Paul de Chomedey de Maisonneuve (13 February 1612 – 9 September 1676) was a French military officer and the founder of Ville-Marie, now the city of Montreal.

==Early life==
Maisonneuve was baptised on 15 February 1612 at Neuville-sur-Vannes in Champagne, France. He was the son of Louis de Chomedey, seigneur of Chavane, Germenoy-en-Brie, and his second wife Marie de Thomelin, the daughter of Jean de Thomelin, a king's counsellor and a treasurer of France in the generality of Champagne, and of Ambroise d’Aulquoy.

Paul de Chomedey grew up in the manor-house at Neuville-sur-Vanne, not far from the Maisonneuve seigneury which his father had acquired in 1614. He had two sisters and one brother. He began his military career at 13 in Holland, where he also learned to play the lute.

Just before his 30th birthday, Maisonneuve was recruited by Jérome le Royer de la Dauversiere, who was head of the Société Notre-Dame de Montréal. The latter claimed to have experienced a vision that inspired him to sponsor a mission on Montreal Island in New France. Maisonneuve was hired to lead the colonists and ensure their safety in the new land.

==Governor of Montreal==

In 1642, Ville-Marie was founded on the southern shore of the Island of Montreal, where a chapel and a small settlement were built. A hospital, under the leadership of Jeanne Mance, was also established. Maisonneuve was the first governor of Montreal.

The settlers maintained peaceful relations with the Algonquin people, one of the indigenous tribes of the area. The first year of the colony's existence was peaceful. In 1643 a flood threatened the city. Maisonneuve prayed to the Virgin Mary to stop the inundation and when it abated, he erected a cross atop Mount Royal. A cross has been maintained there to the current day.

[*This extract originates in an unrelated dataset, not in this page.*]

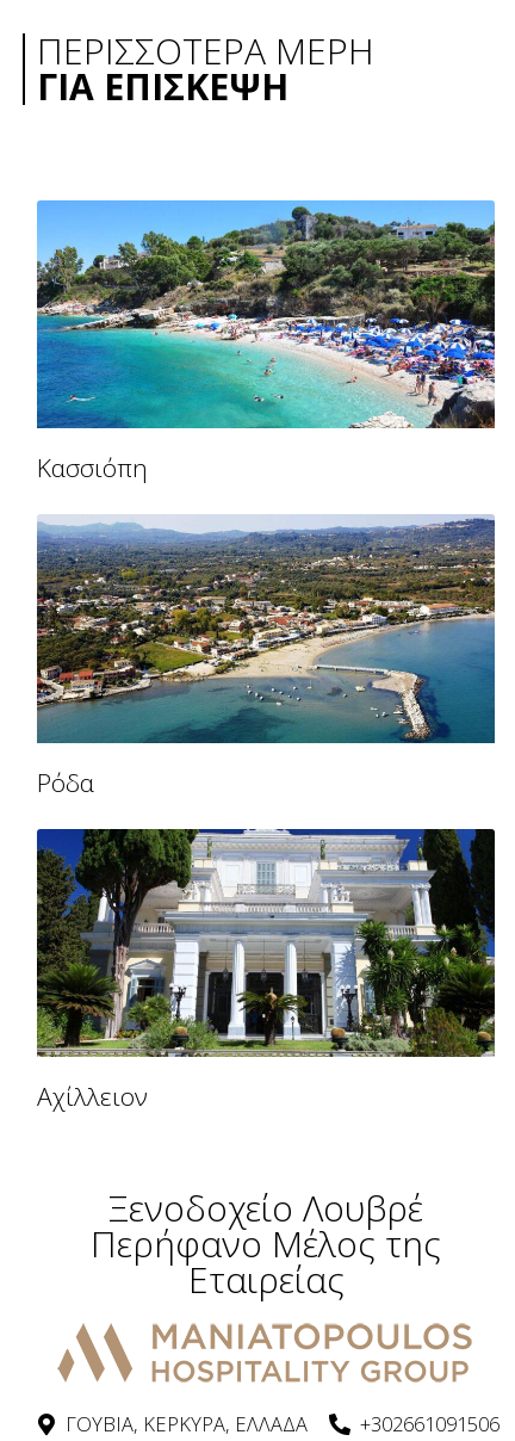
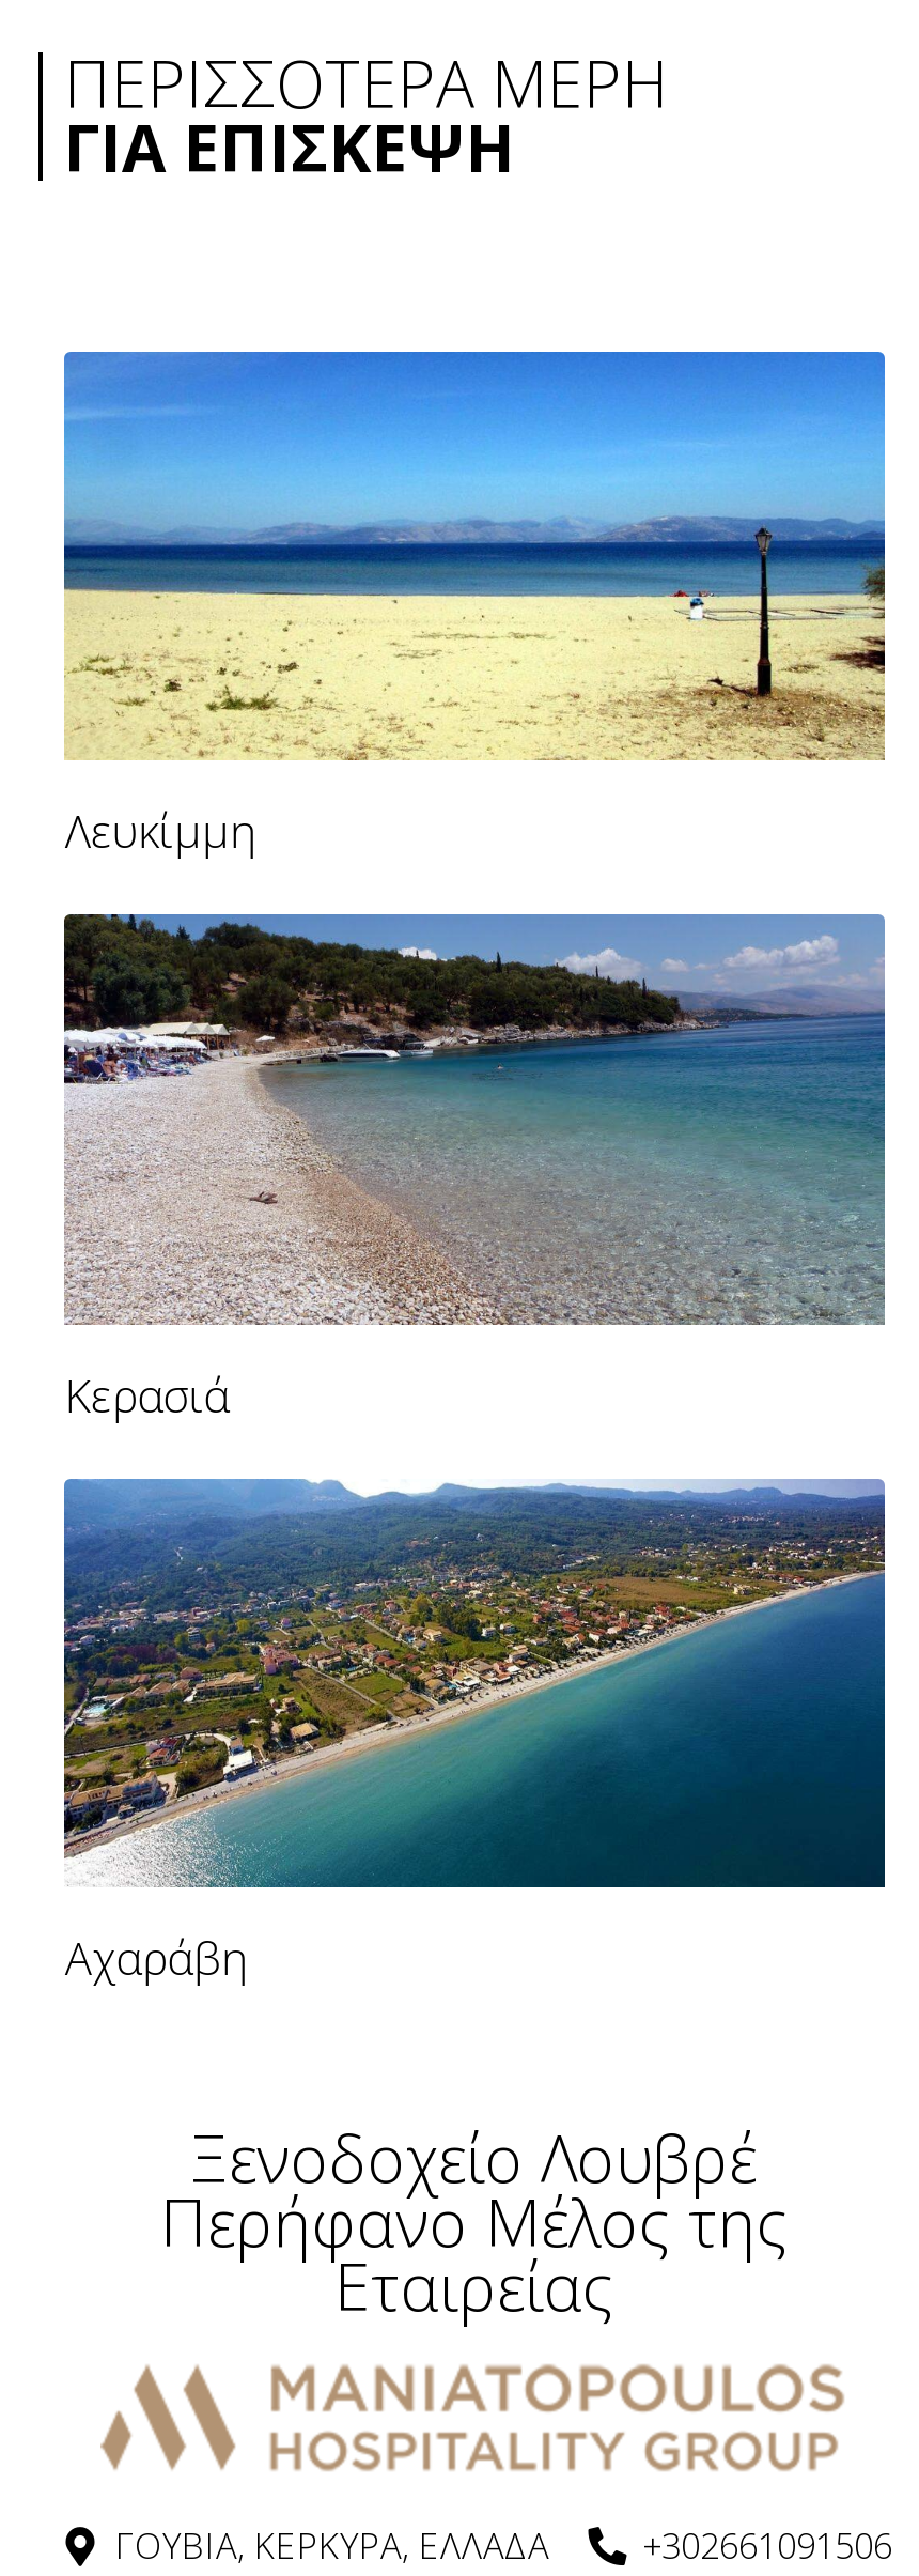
[36,200,496,485] [image] | Κασσιόπη -> [62,352,887,861] [image] | Λευκίμμη
[36,514,496,799] [image] | Ρόδα -> [62,912,887,1425] [image] | Κερασιά
[36,828,496,1114] [image] | Αχίλλειον -> [62,1477,887,1989] [image] | Αχαράβη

Of the local First Nations tribes with whom these French settlers had contact with, the Mohawk, who were already trading with the Dutch and in New Amsterdam (modern New York City), resented French efforts to interrupt the trade. The Mohawk were based in present-day New York State, south of Montreal, and severely threatened the new colony. The Algonquin, in contrast, maintained peaceful relations with the newly arrived Europeans. Nevertheless, they were often at war with the Haudenosaunee (Iroquois), who discovered the existence of the new French settlement of Montreal, whose defence Maisonneuve commanded using his military training, only in 1643.

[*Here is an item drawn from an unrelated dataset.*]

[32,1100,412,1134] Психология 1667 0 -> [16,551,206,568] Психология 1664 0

Already familiar with the terrain, the Haudenosaunee would often observe and engage the French settlers from the safety of the woods. That devastating strategy was the beginning of a long conflict between the groups as they were competing with each other for game and other resources. On 30 March 1644, the situation came to a head. Warned by their guard dogs as to the nearby presence of their enemies, a band of 30 settlers went into the forest to face their foes. Once in the woods, the French encountered 250 Haudenosaunee people in ambush, waiting for them. Retreating in the face of such uneven odds, Maisonneuve remained last so that the others could make it safely back to the fort, resulting in him being set upon by a Haudenosaunee chief. In this decisive moment, Maisonneuve fired twice on the chief, thus "killing him with his bare hands," as is sometimes quoted about the event, before returning to the safety of the fort amid much fanfare.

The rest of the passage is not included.